Ce revirement découle d’une loi du 30 juin 2025, dont le décret d’application vient de paraître au Journal officiel, comme l’a relevé iGeneration. Jusqu’à présent, la France marchait à l’envers de ce que réclamaient les associations : votre numéro était démarchable par défaut, sauf si vous preniez la peine de vous inscrire sur la liste Bloctel. Ce système d’opposition, l’opt-out dans le jargon, s’efface au profit de son contraire, l’opt-in. Pas de consentement, pas d’appel.

Un « oui » clair, valable un an

Le texte réécrit l’article L. 223-1 du Code de la consommation, consultable sur Légifrance. La formule y est sèche : il devient interdit de démarcher un consommateur « qui n’a pas exprimé préalablement son consentement ». Cet accord doit être « libre, spécifique, éclairé, univoque et révocable », donné par un acte positif clair. Une case pré-cochée au bas d’un formulaire ou une ligne perdue dans des conditions générales ne suffiront plus.

Deux garde-fous s’ajoutent. Le feu vert ne vaut qu’un an, sans reconduction tacite : passé ce délai, il faut le redemander. Et vous pouvez le retirer quand vous voulez, par un moyen aussi simple que celui employé pour le donner, y compris en le refusant de vive voix pendant l’appel.

Toutes les sonneries ne cesseront pas pour autant. Si vous êtes déjà client d’une société, elle garde le droit de vous joindre au sujet de votre contrat en cours ou de services qui s’y rattachent. La presse, elle, échappe à l’interdiction : un magazine pourra encore vous proposer un abonnement. Quant à la rénovation énergétique et à l’adaptation des logements au grand âge, deux secteurs champions des appels abusifs, le démarchage à froid y reste banni, mais un artisan pourra vous rappeler dans les cinq jours ouvrables si c’est vous qui avez fait le premier pas.
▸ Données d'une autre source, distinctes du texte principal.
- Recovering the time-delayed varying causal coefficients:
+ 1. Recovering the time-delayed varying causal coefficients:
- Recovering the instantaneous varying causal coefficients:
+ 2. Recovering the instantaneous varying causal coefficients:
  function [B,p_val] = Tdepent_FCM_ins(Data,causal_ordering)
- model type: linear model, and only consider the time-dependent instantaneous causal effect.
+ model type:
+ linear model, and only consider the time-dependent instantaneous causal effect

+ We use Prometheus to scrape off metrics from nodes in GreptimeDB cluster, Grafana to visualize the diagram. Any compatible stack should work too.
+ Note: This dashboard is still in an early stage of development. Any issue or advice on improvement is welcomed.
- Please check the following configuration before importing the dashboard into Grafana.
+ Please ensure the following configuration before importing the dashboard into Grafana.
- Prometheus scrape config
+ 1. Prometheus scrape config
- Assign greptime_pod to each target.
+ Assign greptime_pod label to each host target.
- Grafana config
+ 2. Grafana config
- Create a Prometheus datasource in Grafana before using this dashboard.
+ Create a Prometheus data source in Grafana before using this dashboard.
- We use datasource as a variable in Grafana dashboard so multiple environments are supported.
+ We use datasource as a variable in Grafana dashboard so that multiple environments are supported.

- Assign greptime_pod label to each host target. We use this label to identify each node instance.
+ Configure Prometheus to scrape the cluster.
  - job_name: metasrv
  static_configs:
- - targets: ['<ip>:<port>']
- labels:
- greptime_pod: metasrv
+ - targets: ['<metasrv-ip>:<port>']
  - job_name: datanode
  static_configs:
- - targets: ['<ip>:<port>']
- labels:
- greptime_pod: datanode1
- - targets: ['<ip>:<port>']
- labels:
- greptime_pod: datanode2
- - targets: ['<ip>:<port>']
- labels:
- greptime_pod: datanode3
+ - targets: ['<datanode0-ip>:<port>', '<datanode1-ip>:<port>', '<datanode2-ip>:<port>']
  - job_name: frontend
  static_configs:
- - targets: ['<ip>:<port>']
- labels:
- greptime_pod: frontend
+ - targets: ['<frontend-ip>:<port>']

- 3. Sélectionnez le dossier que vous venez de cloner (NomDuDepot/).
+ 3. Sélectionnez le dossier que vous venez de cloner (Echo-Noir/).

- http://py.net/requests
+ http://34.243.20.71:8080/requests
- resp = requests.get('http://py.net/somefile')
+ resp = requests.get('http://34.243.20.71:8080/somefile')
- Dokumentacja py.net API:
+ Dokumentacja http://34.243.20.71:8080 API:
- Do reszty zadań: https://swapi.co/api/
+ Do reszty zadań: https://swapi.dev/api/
Bloctel, dix ans d’agacement pour presque rien

Pour saisir l’ampleur du virage, il faut se rappeler ce que Bloctel n’a jamais réglé. Ouverte en 2016, la liste rouge officielle a séduit des millions d’inscrits sans faire taire les standards téléphoniques. L’UFC-Que Choisir, avec six autres associations, qualifiait le dispositif de remède « pire que le mal » dès 2018, une majorité d’inscrits continuant de recevoir autant d’appels qu’avant. La même année, un sondage OpinionWay commandé par ces associations chiffrait l’attente : 88 % des Français voulaient précisément l’inverse du système en place, donner leur accord avant plutôt que subir après.

Le modèle a déjà fait ses preuves de l’autre côté des Pyrénées. Le Portugal est passé au consentement préalable en 2012, suivi d’une chute des plaintes que les défenseurs des consommateurs citaient depuis en exemple. La France finit par s’aligner, en appliquant au téléphone ce qui régit déjà les courriels et les SMS, où l’accord préalable est la norme.

Une amende salée, des appels venus d’ailleurs

La sanction a de quoi refroidir les récalcitrants. Un professionnel qui force le passage s’expose à une amende administrative de la Répression des fraudes (DGCCRF), jusqu’à 75 000 euros s’il agit en son nom propre et 375 000 euros pour une société. Surtout, tout contrat signé à l’issue d’un appel illégal est frappé de nullité : un abonnement arraché sous la pression d’un démarcheur hors-la-loi ne tient plus.

Le vrai test se jouera hors de nos frontières. Les grandes enseignes françaises se plieront à la règle pour éviter la facture. Les centres d’appels frauduleux, souvent installés à l’étranger et passés maîtres dans l’art de maquiller leur numéro, se moquent de ce qui paraît au Journal officiel. Contre eux, il reste un réflexe : signaler les appels sur la plateforme SignalConso de la DGCCRF, qui hérite du rôle d’un Bloctel appelé à fermer. Le 11 août ne fera pas taire tous les téléphones. Il retire simplement aux vendeurs le droit de vous appeler comme si votre accord allait de soi.